- _WORK INSTRUCTIONS_:
Locate the line that contains "due date: 2025-07-05 -> 2025-06-28". Retype it and every line after it to the end of the records, exactly, but not the pictures.

- _Edit difference data_:
═══

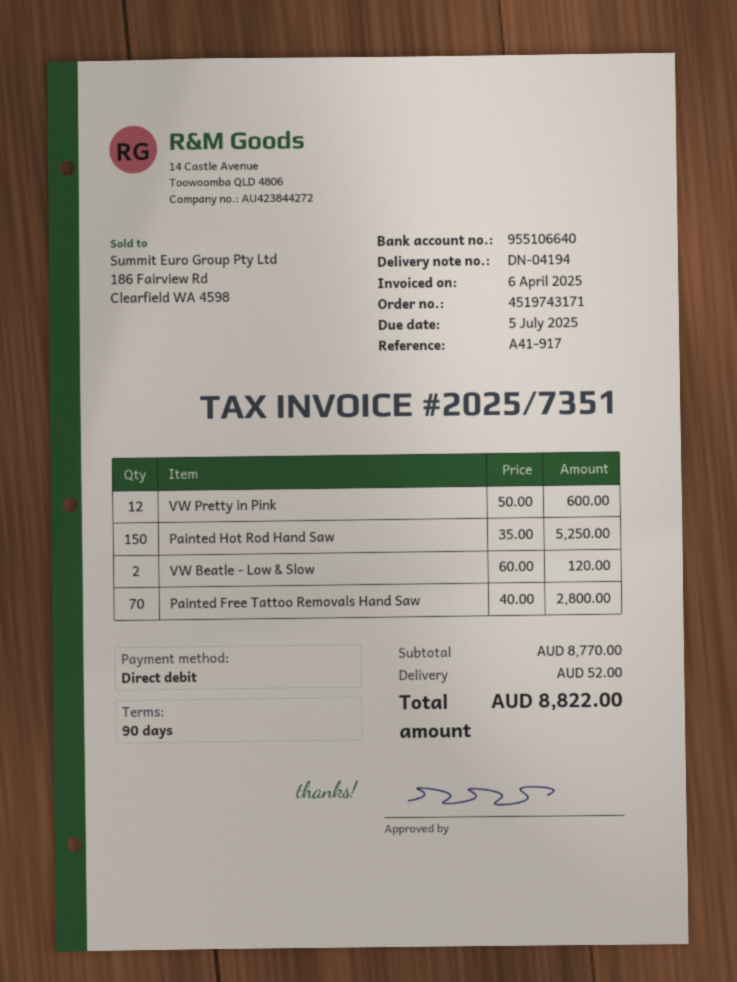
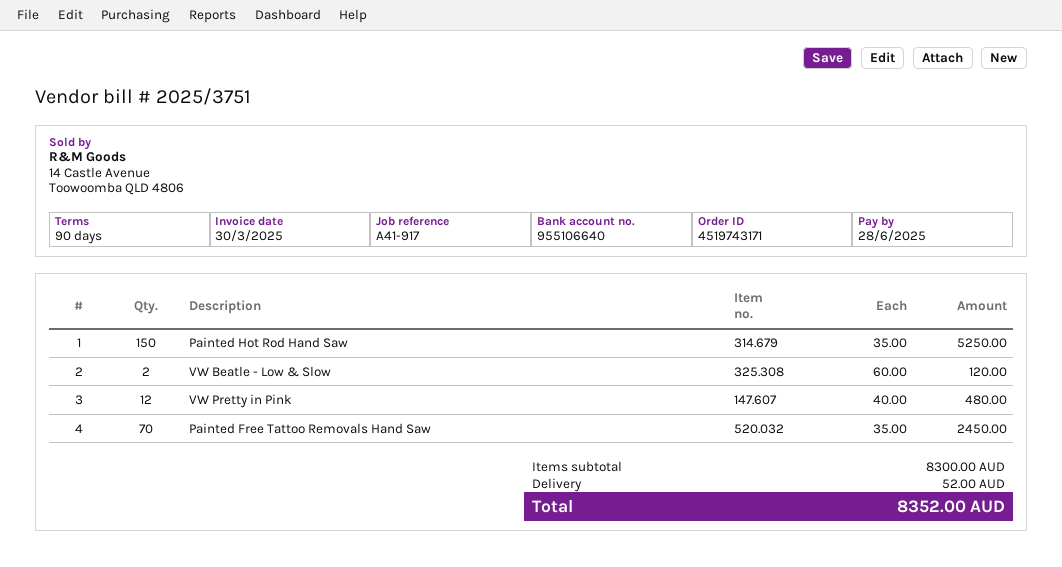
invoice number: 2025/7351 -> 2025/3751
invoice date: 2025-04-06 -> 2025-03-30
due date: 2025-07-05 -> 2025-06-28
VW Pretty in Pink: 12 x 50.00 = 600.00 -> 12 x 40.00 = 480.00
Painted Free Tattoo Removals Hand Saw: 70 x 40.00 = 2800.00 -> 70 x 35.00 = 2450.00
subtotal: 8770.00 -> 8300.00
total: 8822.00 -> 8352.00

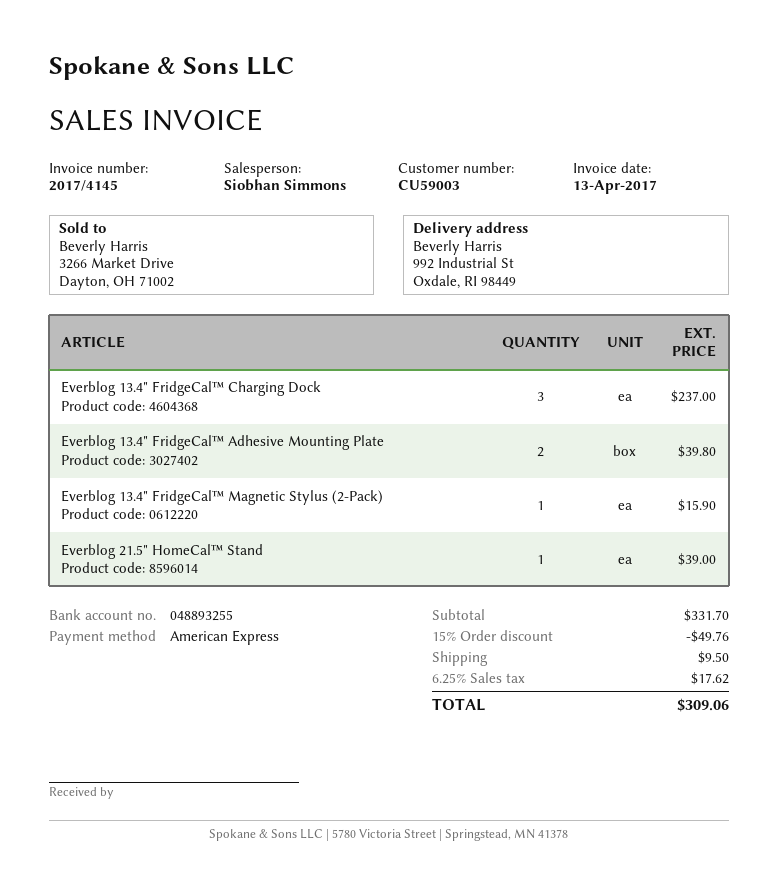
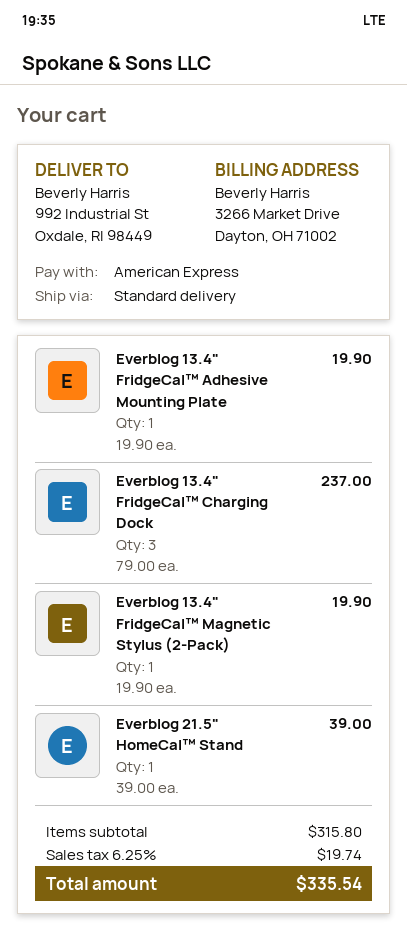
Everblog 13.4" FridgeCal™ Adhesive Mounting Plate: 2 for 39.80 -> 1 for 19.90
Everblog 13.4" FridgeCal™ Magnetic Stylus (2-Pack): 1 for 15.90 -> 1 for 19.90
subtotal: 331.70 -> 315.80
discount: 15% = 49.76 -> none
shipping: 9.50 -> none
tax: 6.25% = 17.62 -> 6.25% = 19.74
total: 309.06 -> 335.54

═══

- _EXERCISE RESULT_:
due date: 2025-07-05 -> 2025-06-28
VW Pretty in Pink: 12 x 50.00 = 600.00 -> 12 x 40.00 = 480.00
Painted Free Tattoo Removals Hand Saw: 70 x 40.00 = 2800.00 -> 70 x 35.00 = 2450.00
subtotal: 8770.00 -> 8300.00
total: 8822.00 -> 8352.00

Everblog 13.4" FridgeCal™ Adhesive Mounting Plate: 2 for 39.80 -> 1 for 19.90
Everblog 13.4" FridgeCal™ Magnetic Stylus (2-Pack): 1 for 15.90 -> 1 for 19.90
subtotal: 331.70 -> 315.80
discount: 15% = 49.76 -> none
shipping: 9.50 -> none
tax: 6.25% = 17.62 -> 6.25% = 19.74
total: 309.06 -> 335.54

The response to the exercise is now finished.